Repeat each line of the data below exactly, but skip the pictures.

### Dataset records

╭──

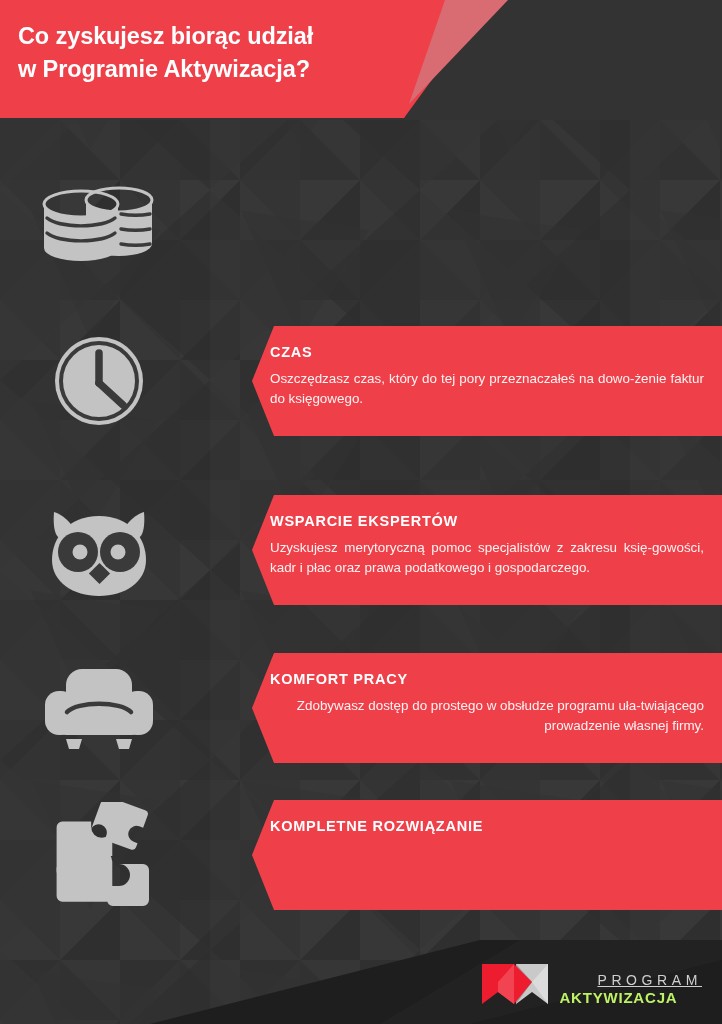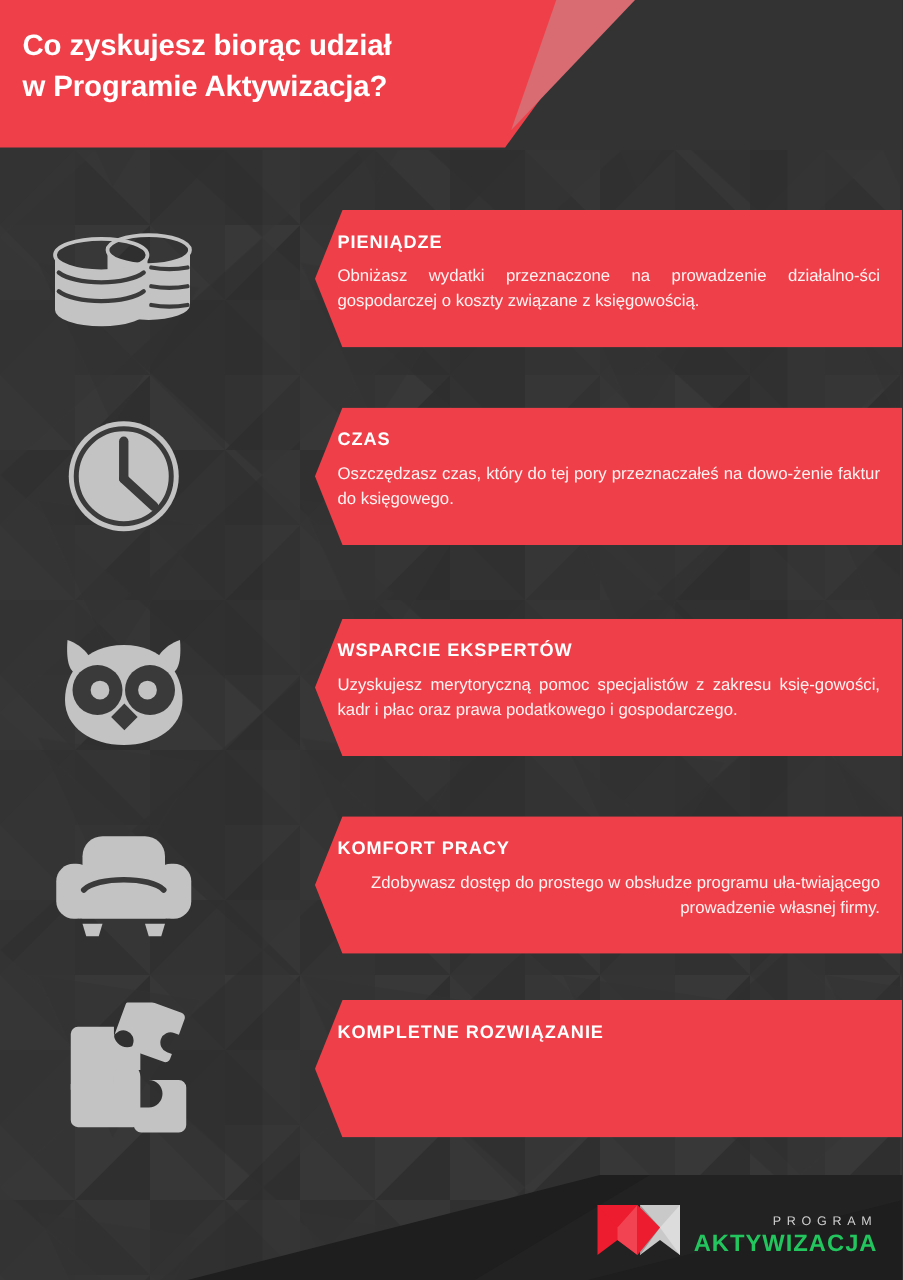--- a/index.html
+++ b/index.html
@@ -130,30 +130,31 @@
     right: 20px;
     bottom: 18px;
     display: flex;
     align-items: flex-end;
     gap: 9px;
     z-index: 6;
   }
   .logo-text { line-height: 1; padding-bottom: 1px; }
   .logo-program {
     color: #cfcfcf;
-    font-size: 10px;
+    font-size: 14px;
     letter-spacing: 4.6px;
     font-weight: normal;
-    text-align: right;
+    text-align: center;
     margin-bottom: 3px;
     padding-left: 38px;
+    text-decoration: underline;
   }
   .logo-name {
-    color: #22c55e;
-    font-size: 19px;
+    color: #bef264;
+    font-size: 15px;
     font-weight: bold;
     letter-spacing: 0.8px;
   }
 </style>
 </head>
 <body>
 
 <div id="poster">
 
   <div class="bg-texture">
@@ -203,27 +204,20 @@
         </g>
         <g stroke="#3a3a3a" stroke-width="3.4" fill="none" stroke-linecap="round">
           <path d="M6 44 a37 13 0 0 0 68 0"></path>
           <path d="M6 59 a37 13 0 0 0 68 0"></path>
           <path d="M80 40 a33 12 0 0 0 29 0"></path>
           <path d="M80 55 a33 12 0 0 0 29 0"></path>
           <path d="M80 70 a33 12 0 0 0 29 0"></path>
         </g>
       </svg>
     </div>
-    <div class="banner" style="top:5px;height:110px;">
-      <div class="banner-bg"></div>
-      <div class="banner-inner">
-        <p class="banner-title">PIENIĄDZE</p>
-        <p class="banner-body">Obniżasz wydatki przeznaczone na prowadzenie działalno-ści gospodarczej o koszty związane z księgowością.</p>
-      </div>
-    </div>
   </div>
 
   <div class="row" style="top:321px;height:120px;">
     <div class="icon-slot" style="top:8px;height:104px;">
       <svg width="100" height="100" viewBox="0 0 100 100">
         <circle cx="50" cy="50" r="44" fill="#c3c3c3"></circle>
         <circle cx="50" cy="50" r="38" fill="none" stroke="#3a3a3a" stroke-width="4"></circle>
         <path d="M50 22 V52" stroke="#3a3a3a" stroke-width="7.5" stroke-linecap="round" fill="none"></path>
         <path d="M50 52 L74 74" stroke="#3a3a3a" stroke-width="7.5" stroke-linecap="round" fill="none"></path>
       </svg>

╰──

### Solved problem
--- a/index.html
+++ b/index.html
@@ -130,30 +130,31 @@
     right: 20px;
     bottom: 18px;
     display: flex;
     align-items: flex-end;
     gap: 9px;
     z-index: 6;
   }
   .logo-text { line-height: 1; padding-bottom: 1px; }
   .logo-program {
     color: #cfcfcf;
-    font-size: 10px;
+    font-size: 14px;
     letter-spacing: 4.6px;
     font-weight: normal;
-    text-align: right;
+    text-align: center;
     margin-bottom: 3px;
     padding-left: 38px;
+    text-decoration: underline;
   }
   .logo-name {
-    color: #22c55e;
-    font-size: 19px;
+    color: #bef264;
+    font-size: 15px;
     font-weight: bold;
     letter-spacing: 0.8px;
   }
 </style>
 </head>
 <body>
 
 <div id="poster">
 
   <div class="bg-texture">
@@ -203,27 +204,20 @@
         </g>
         <g stroke="#3a3a3a" stroke-width="3.4" fill="none" stroke-linecap="round">
           <path d="M6 44 a37 13 0 0 0 68 0"></path>
           <path d="M6 59 a37 13 0 0 0 68 0"></path>
           <path d="M80 40 a33 12 0 0 0 29 0"></path>
           <path d="M80 55 a33 12 0 0 0 29 0"></path>
           <path d="M80 70 a33 12 0 0 0 29 0"></path>
         </g>
       </svg>
     </div>
-    <div class="banner" style="top:5px;height:110px;">
-      <div class="banner-bg"></div>
-      <div class="banner-inner">
-        <p class="banner-title">PIENIĄDZE</p>
-        <p class="banner-body">Obniżasz wydatki przeznaczone na prowadzenie działalno-ści gospodarczej o koszty związane z księgowością.</p>
-      </div>
-    </div>
   </div>
 
   <div class="row" style="top:321px;height:120px;">
     <div class="icon-slot" style="top:8px;height:104px;">
       <svg width="100" height="100" viewBox="0 0 100 100">
         <circle cx="50" cy="50" r="44" fill="#c3c3c3"></circle>
         <circle cx="50" cy="50" r="38" fill="none" stroke="#3a3a3a" stroke-width="4"></circle>
         <path d="M50 22 V52" stroke="#3a3a3a" stroke-width="7.5" stroke-linecap="round" fill="none"></path>
         <path d="M50 52 L74 74" stroke="#3a3a3a" stroke-width="7.5" stroke-linecap="round" fill="none"></path>
       </svg>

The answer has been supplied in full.